Najlepszym, moim zdaniem, filmem Wajdy jest i będzie „Ziemia obiecana”
Film wybitny pod każdym względem. Aktorzy pierwszego planu dobrani po mistrzowsku, drugiego i trzeciego a nawet statyści. Plenery, dekoracje, muzyka, dialogi. Wszystko najwyższej jakości.
Ale nie o zaletach filmu chcę mówić.
Film pokazuje Łódź przełomu wieków i ludzi dorabiających się wielkich majątków.

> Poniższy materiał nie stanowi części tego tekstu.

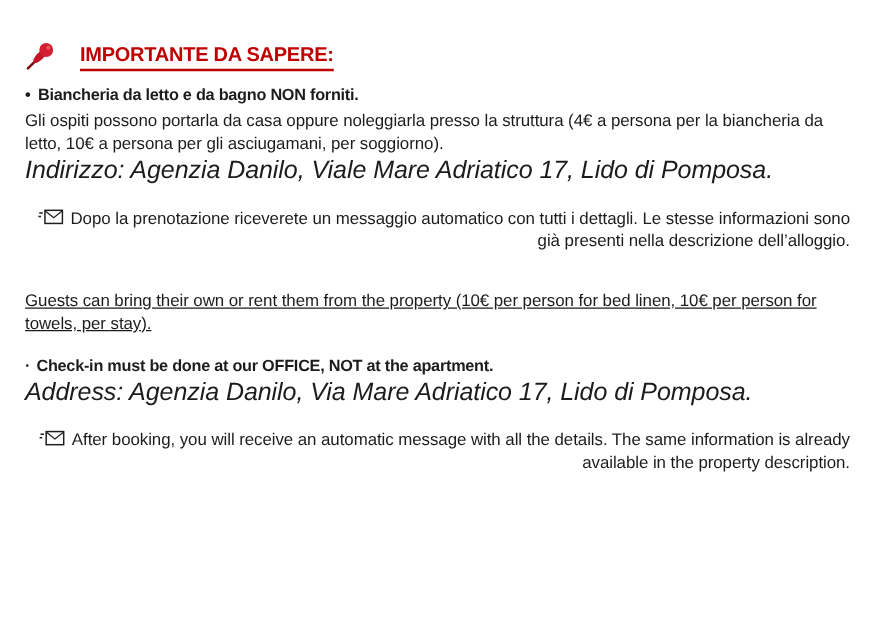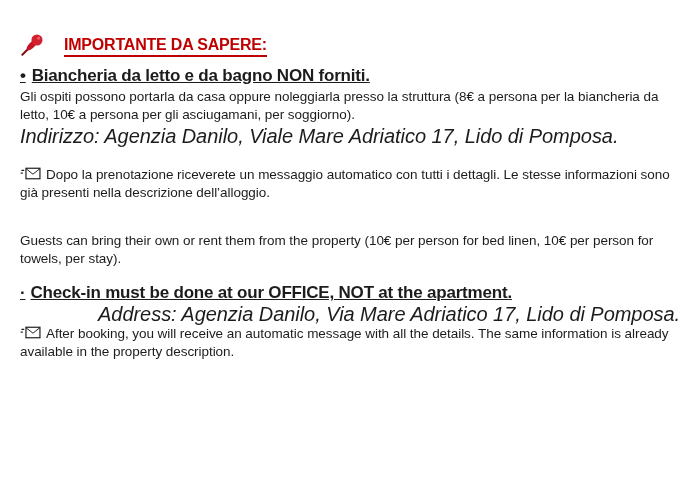"• Biancheria da letto e" .point { font-size: 17px -> 13px; text-decoration: underline -> none }
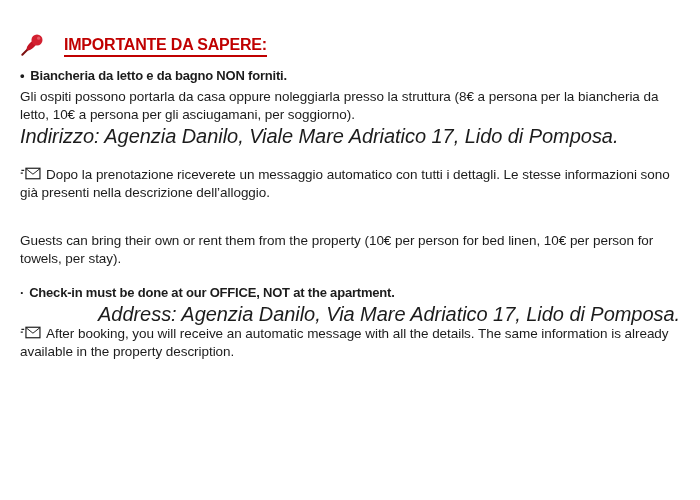"Gli ospiti possono portarla da" div.detail { text: 8€ -> 4€ }
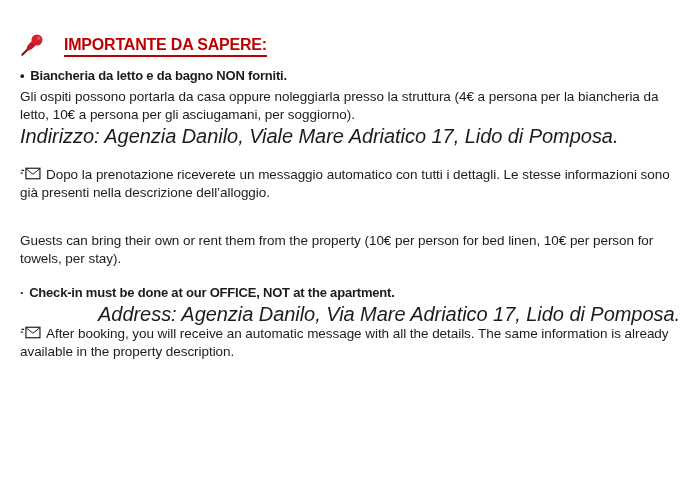"Dopo la prenotazione riceverete un" .note { text-align: none -> right }
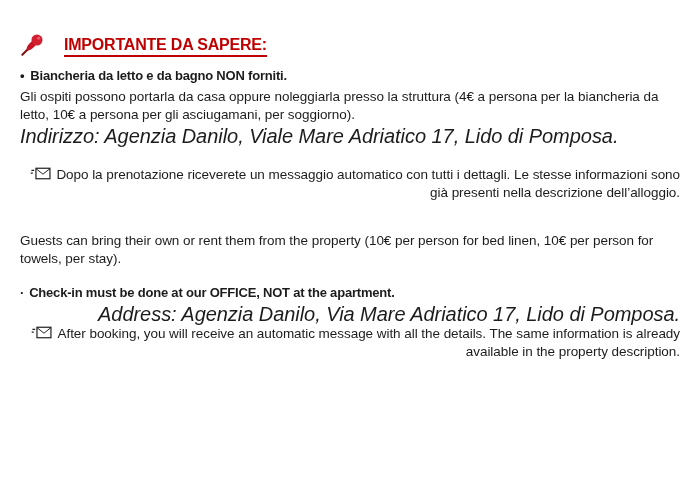"Guests can bring their own" #section-english .detail { text-decoration: none -> underline }
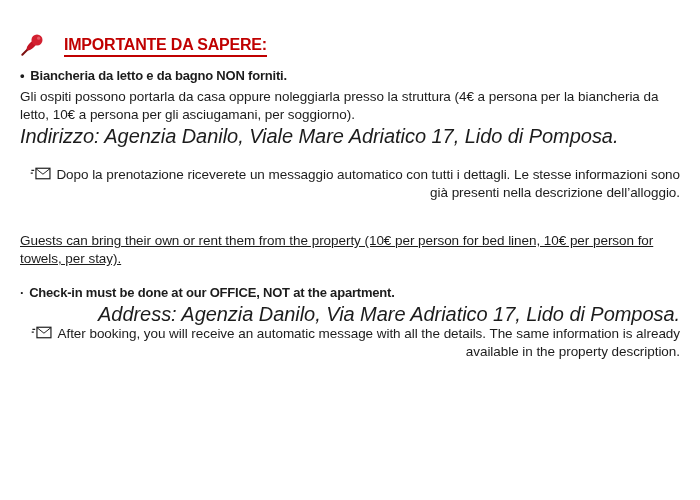"Address: Agenzia Danilo, Via Mare" #section-english .address { margin-bottom: 2px -> 20px; text-align: right -> none }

Nie chcę mówić o łódzkich książętach przemysłu pokazanych w filmie tylko o tych prawdziwych. Właściwie o dwóch potentatach i o tym co zrobili z zarobionymi wielkimi pieniędzmi. A przecież ich majątki nie były aż tak wielkie jak współczesnych nam potentatów.
Karol Scheibler
Zbudował trzy rezydencje ale i pierwsze osiedle domów robotniczych, poza tym: pierwszą elektrownię, gazownię, bocznicę kolejową, szkoły, szpitale, scenę teatralną, stadion sportowy, straż pożarną.
Izrael Poznański
Największy łódzki wyzyskiwacz tygodniówkę płacił mniejszą o 1-2 ruble niższą niż Scheibler. Który płacił wtedy 18-20 rubli, Zatrudniał dzieci bo to była najtańsza siła robocza. Przewinienia robotników karał surowo. Owszem zbudował dla robotników famuły czyli trzypiętrowe budynki mieszkalne i szkołę. Głównie jednak budował okazałe pałace dla siebie i rodziny. Jeden z nich „zagrał” właśnie w „Ziemi obiecanej”
Czy nasi współcześni najbogatsi są jak Scheibler czy jak Poznański?